Judith Hughes succeeds in bringing alive the ideas, clinical struggles and evolving practices of some of the most influential psychoanalysts of the last century including Sandor Ferenczi, Anna Freud, Melanie Klein, Wilfred Bion, Betty Joseph and Heinz Kohut. Through an examination of the specific obstacles posed by particular diagnostic categories, it becomes evident that it is often when treatment fails or encounters problems that major advances in psychoanalytic practice are prompted.
As well as providing an excellent introduction to the history of fundamental psychoanalytic concepts, From Obstacle to Ally offers an original approach to the study of the processes that have shaped psychoanalytic practice as we know it today and will fascinate practising psychoanalysts and psychotherapists.
Table of Contents
Part 1: Hysteria: Transference. Freud, Ferenczi, and Elma. Ferenczi's Experiments in Technique. Balint: Regressions, Malignant and Benign. Part 2: Obsessional Neurosis: Resistance.

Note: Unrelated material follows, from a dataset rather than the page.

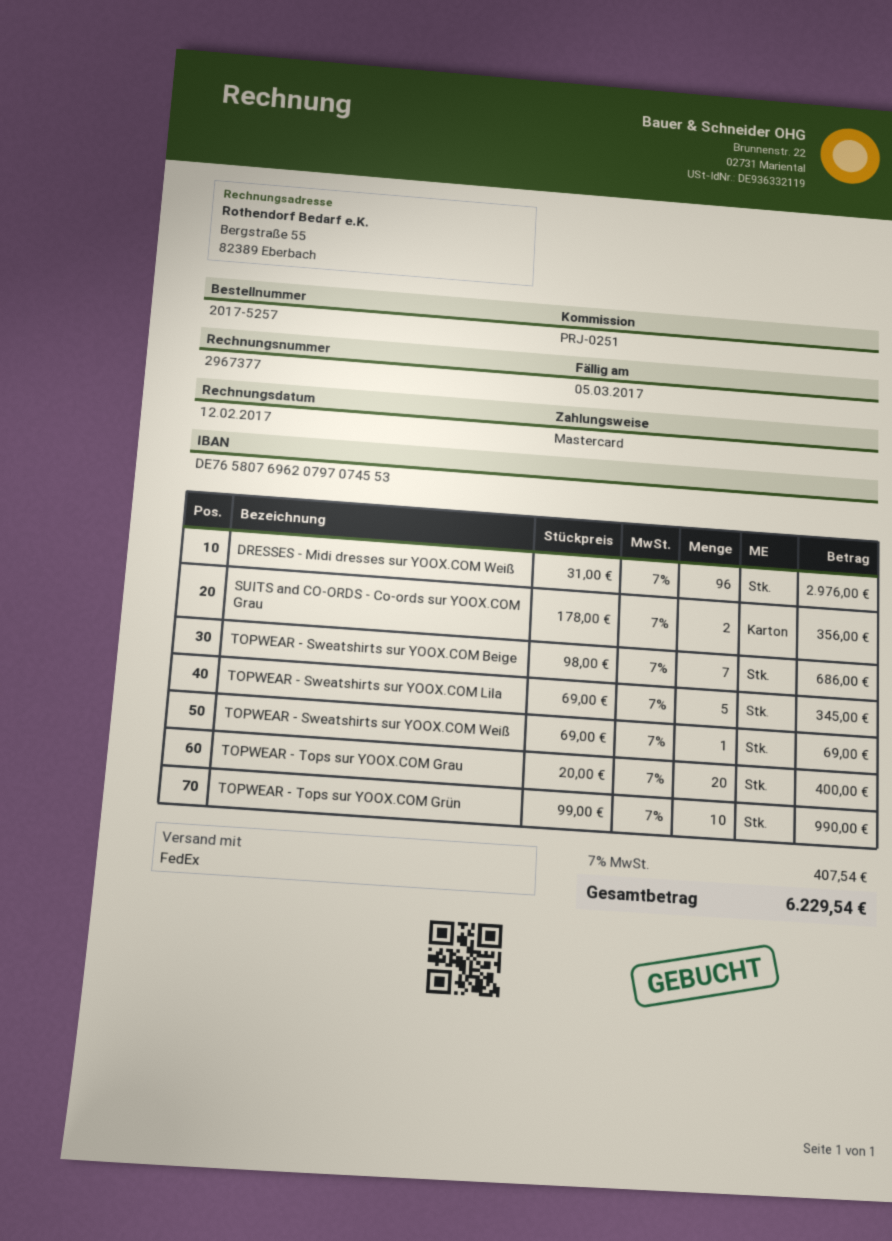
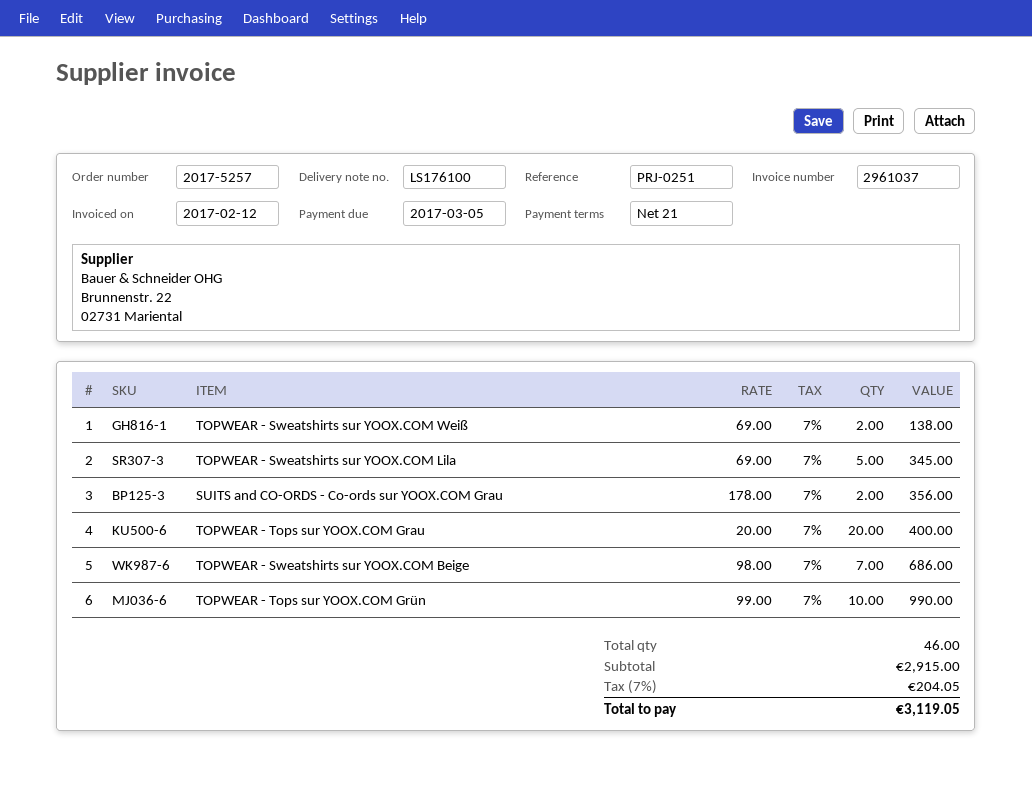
invoice number: 2967377 -> 2961037
DRESSES - Midi dresses sur YOOX.COM Weiß: 96 x 31.00 = 2976.00 -> none
TOPWEAR - Sweatshirts sur YOOX.COM Weiß: 1 x 69.00 = 69.00 -> 2 x 69.00 = 138.00
tax: 7% = 407.54 -> 7% = 204.05
total: 6229.54 -> 3119.05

Freud and His 'Grand Patient'. Anna Freud: The Analysis of Defense. Greenson: Forging a Working Alliance. Part 3: Depression: Negative Therapeutic Reaction. Freud and His Translator. Klein: The Analysis of the Superego. Riviere, Klein, and Negative Therapeutic Reactions. Part 4: Paranoia: Abnormal Changes in the Ego. Freud, Brunswick, and the Wolf Man. Bion: Learning from Psychotics. Joseph: Countertransference and Its Uses. Part 5: Narcissism: Megalomania. Kohut and Narcissistic Transferences. Kernberg and Pathological Narcissism. Rosenfeld and Narcissistic Object Relations. Conclusion.